In reply to these comments, the Government states that seafarers enjoy protection equivalent to that provided by Act No. 18846. In fact, in general, Act No. 27056 establishing a social security health scheme includes seafarers in its scope (section 4). Furthermore, in 1999, hired fishermen and self-employed fishermen were included as regular members of the social insurance health scheme, ESSALUD (Act No. 27177). Seafarers, fishermen and their dependants are thus entitled to benefits for prevention, promotion, recovery and rehabilitation, as well as cash benefits provided by ESSALUD. In addition, the regular members of ESSALUD may in certain cases be covered by a supplementary insurance for hazardous work (section 19 of Act No. 26790). This compulsory insurance is borne by employers who conduct high-risk activities, which include fishing. Employers who have not subscribed to this insurance are liable to the relevant administrative penalties and are responsible for the cost of benefits granted by the social security institute to workers in the event of accident. The Government considers, in these circumstances, that the provisions which govern this supplementary insurance are sufficiently clear and that, if the percentage of non-compliance with the obligation to contract this insurance is as high as that cited by the union, the inspection bodies will have to adopt the necessary measures.
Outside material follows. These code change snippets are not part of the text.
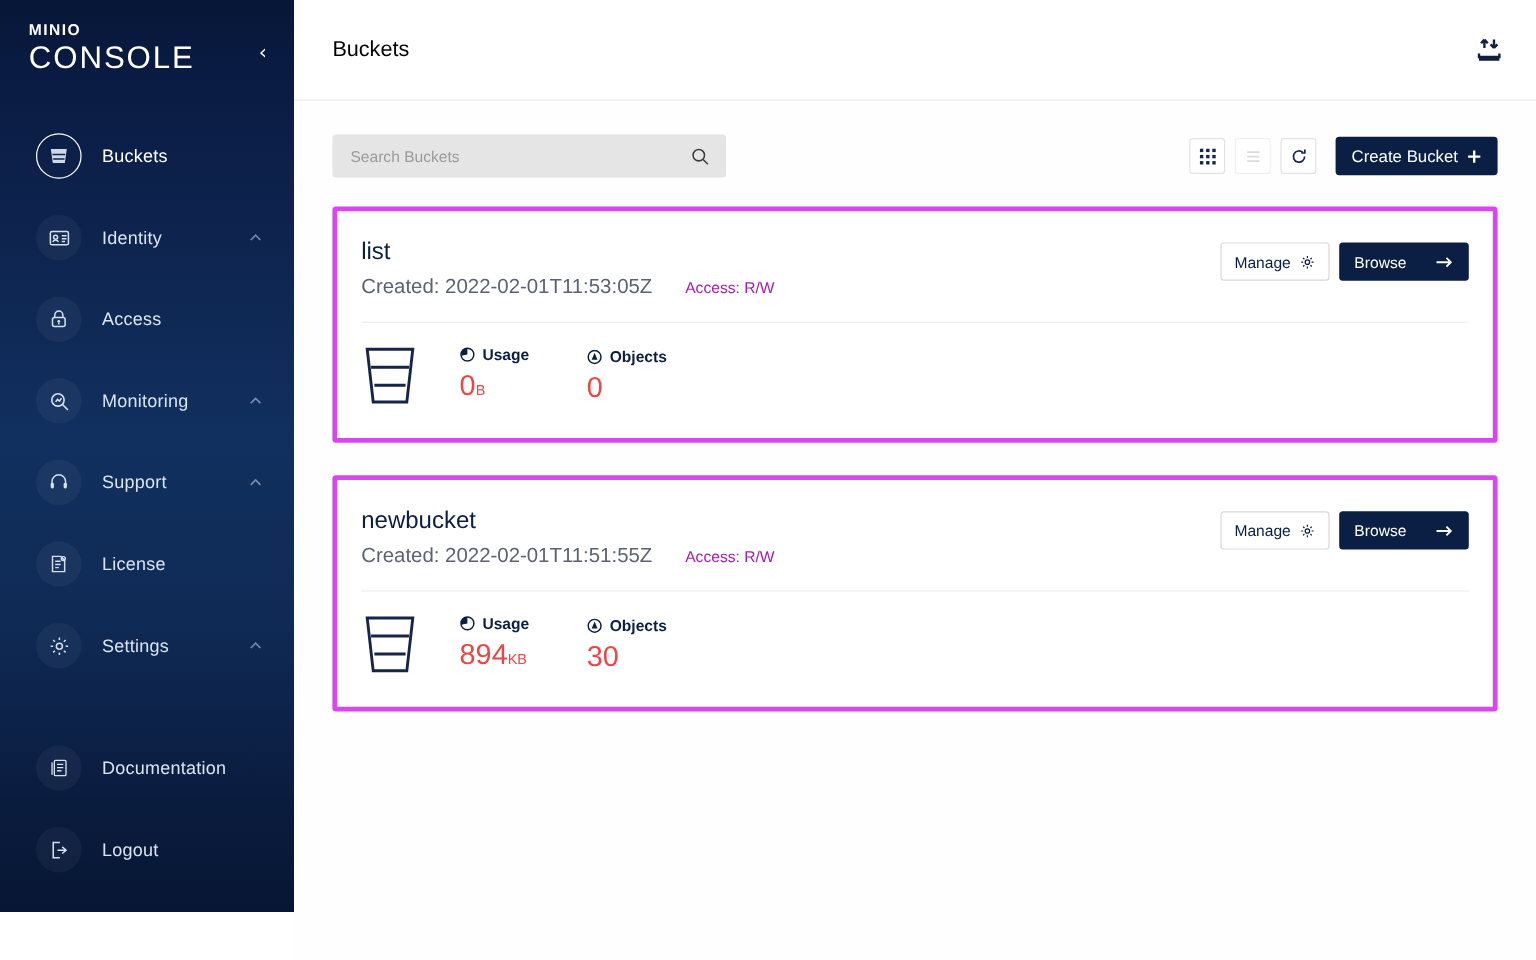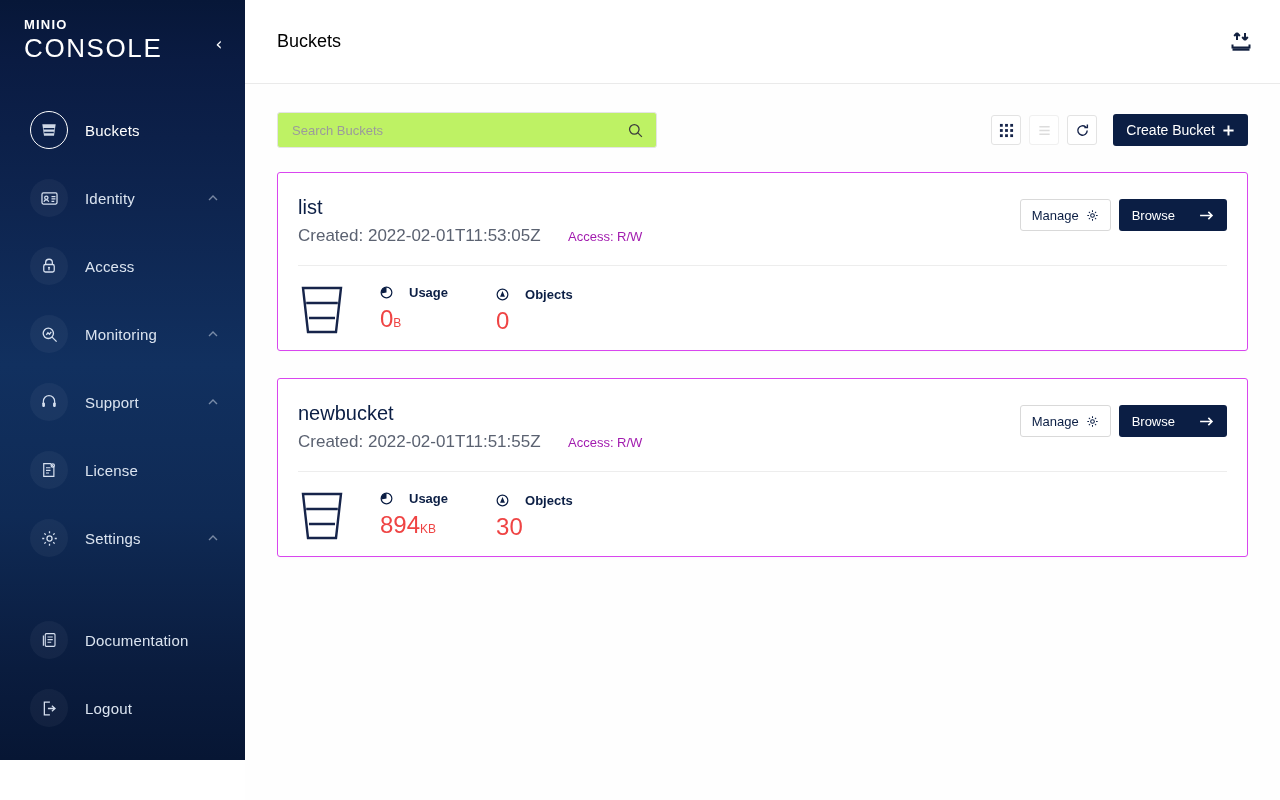"Search Buckets" .search-box { background: #bef264 -> #e5e5e5; width: 380px -> 328px }
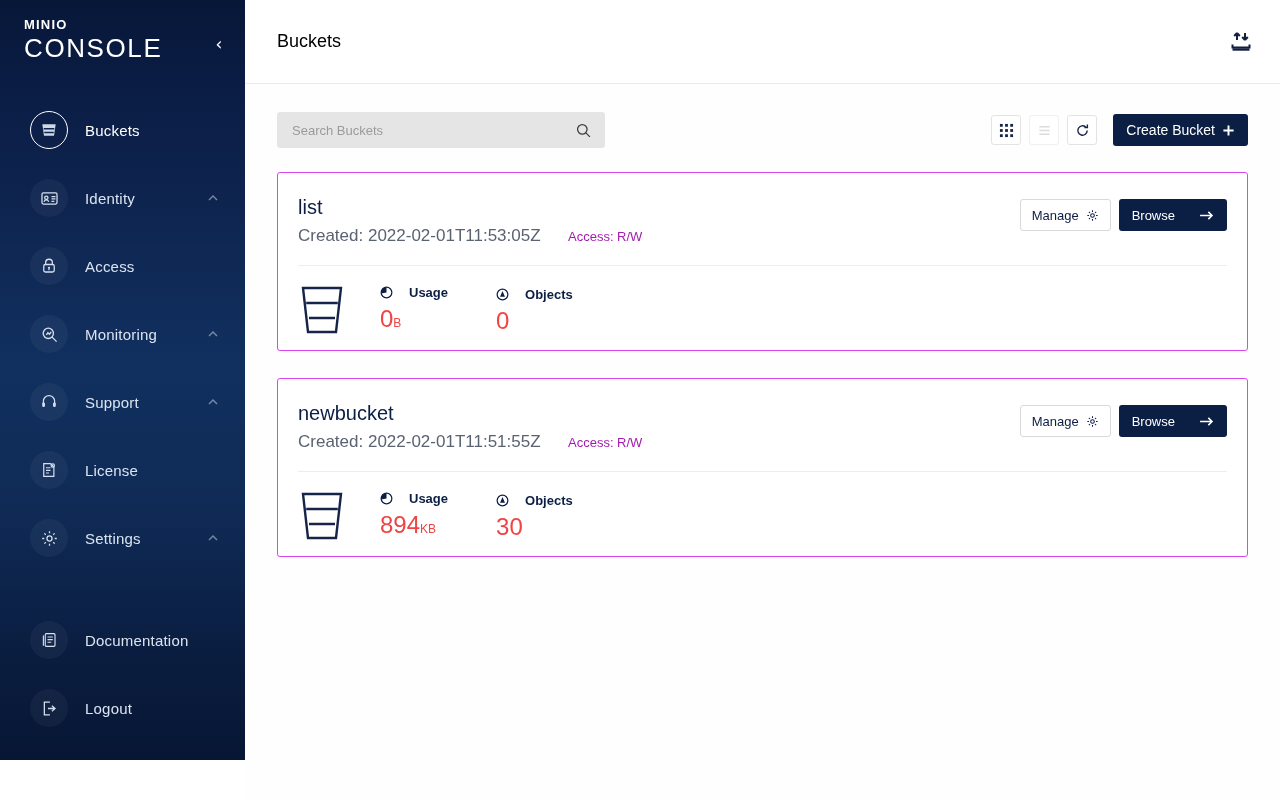"list" .bucket-card { border: 1px solid #d946ef -> 4px solid #d946ef; padding: 22px 20px 12px 20px -> 22px 20px 24px 20px }
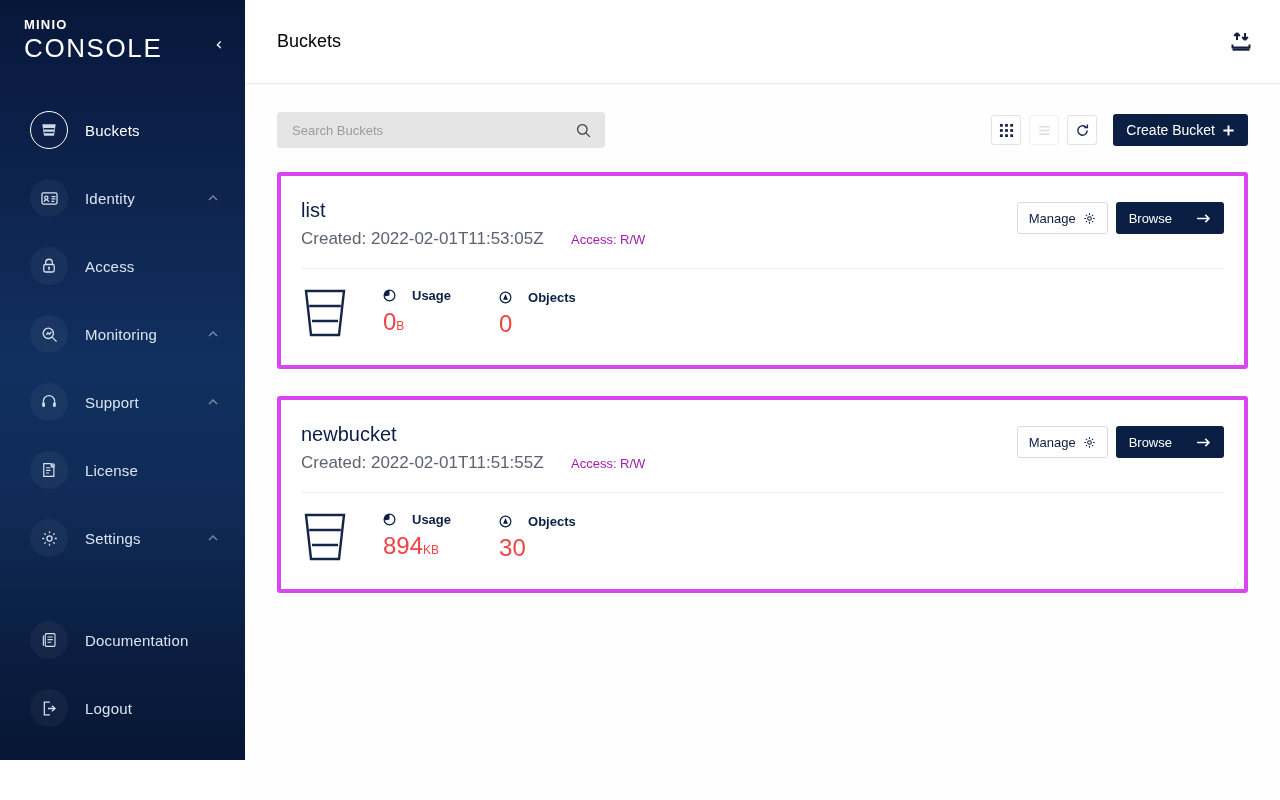"Usage" .stat-head { gap: 16px -> 6px }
The Committee notes all this information. It notes that the protection of seafarers in the event of sickness or accident is insured, on the one hand, by the 1987 regulations on harbour masters’ offices and maritime, river and lake activities, under which shipowners are responsible for medical assistance and maintenance of wages for seafarers in a situation of incapacity for work on board and, on the other hand, by the Social Security Modernization Act on the health scheme and its implementing regulations (social insurance regime in regard to health and supplementary insurance for hazardous work). The Committee notes, nevertheless, according to the information supplied by the trade union, that the system for protection of seafarers described above encounters difficulties of application in practice in that certain seafarers who are the victims of an accident or suffering from illness have no protection because neither the shipowner nor the general or supplementary health insurance system provides them with compensation for incapacity to work. In this regard, the Committee recalls that by virtue of Article 4, paragraph 3, and Article 5, paragraph 3, of the Convention, the shipowner may cease to be liable for medical assistance and payment of the whole or part of the wages due to a seafarer in the event of illness or accident resulting in incapacity for work, from the time at which the victim becomes entitled to medical benefits under a compulsory sickness insurance, compulsory accident insurance or workmen’s compensation for accidents in force for seafarers in the territory where the ship is registered. In these circumstances, the Committee would be grateful if the Government would communicate in its next report information on the application in practice of the supplementary insurance system for hazardous work in regard to seafarers. Please also supply information (including statistics, inspection body reports, administrative sanctions for shipowners, if any, etc.) on the measures taken or envisaged to ensure that in practice, on the one hand, employers subscribe to this insurance and that, on the other hand, notwithstanding failure to conclude such insurance, seafarers are entitled to the benefits guaranteed to them by this Convention in the event of sickness or accident.